▸ **Material supplied**
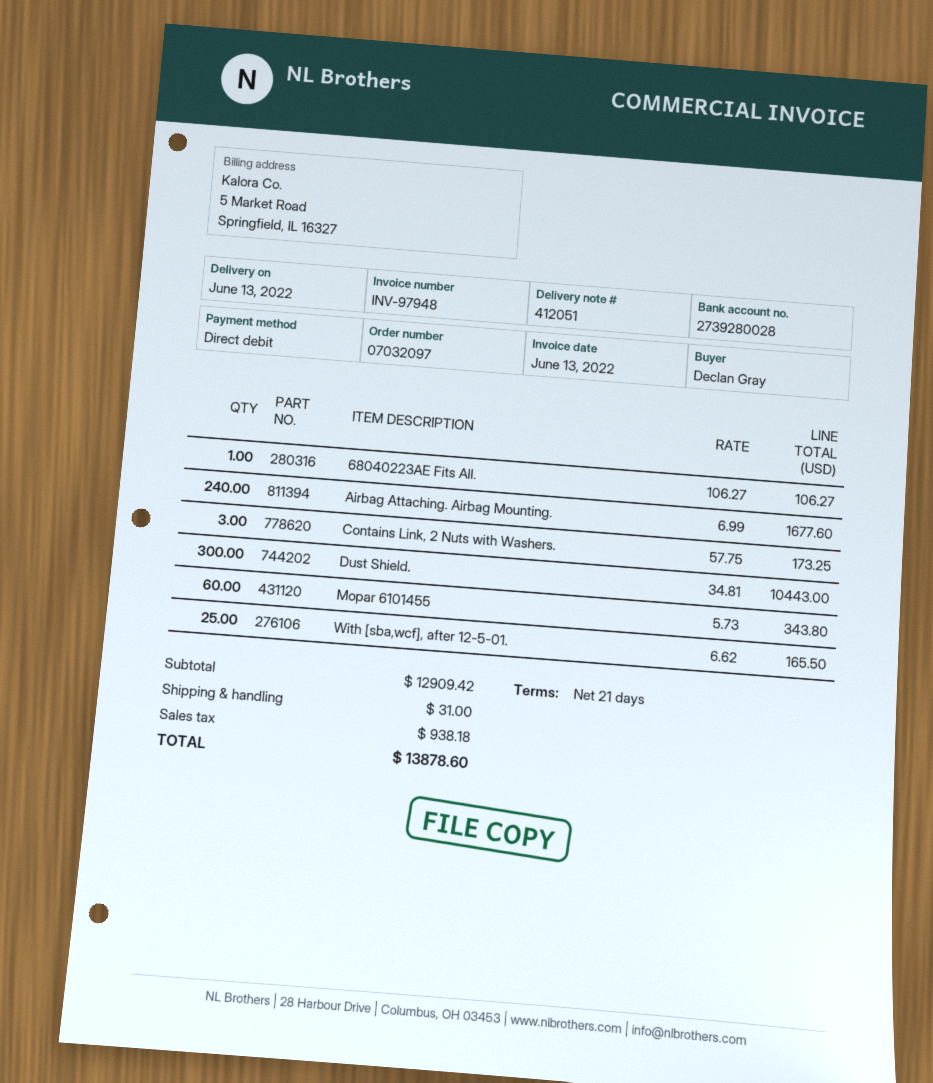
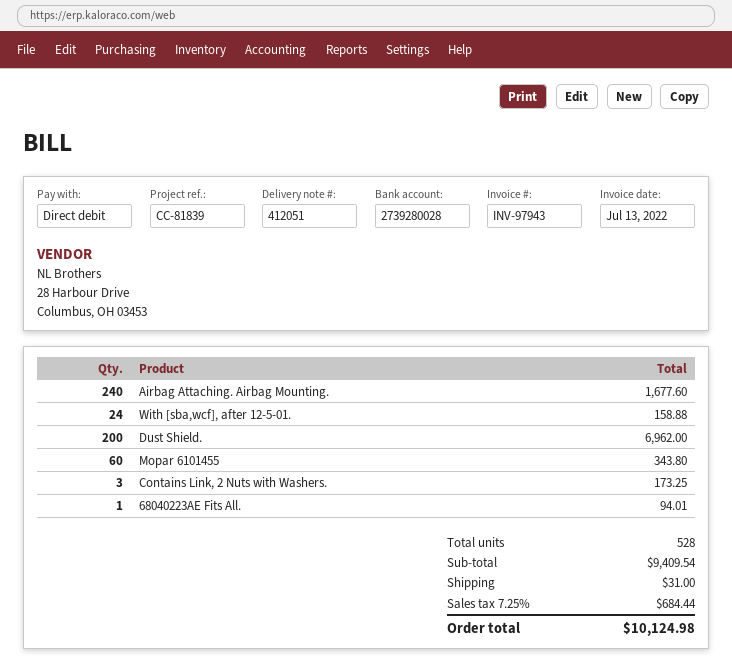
invoice number: INV-97948 -> INV-97943
invoice date: 2022-06-13 -> 2022-07-13
68040223AE Fits All.: 1 for 106.27 -> 1 for 94.01
Dust Shield.: 300 for 10443.00 -> 200 for 6962.00
With [sba,wcf], after 12-5-01.: 25 for 165.50 -> 24 for 158.88
subtotal: 12909.42 -> 9409.54
tax: 938.18 -> 684.44
total: 13878.60 -> 10124.98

▸ **Task item**
Copy each line of the records that has "invoice" in it.

▸ **Answer space**
invoice number: INV-97948 -> INV-97943
invoice date: 2022-06-13 -> 2022-07-13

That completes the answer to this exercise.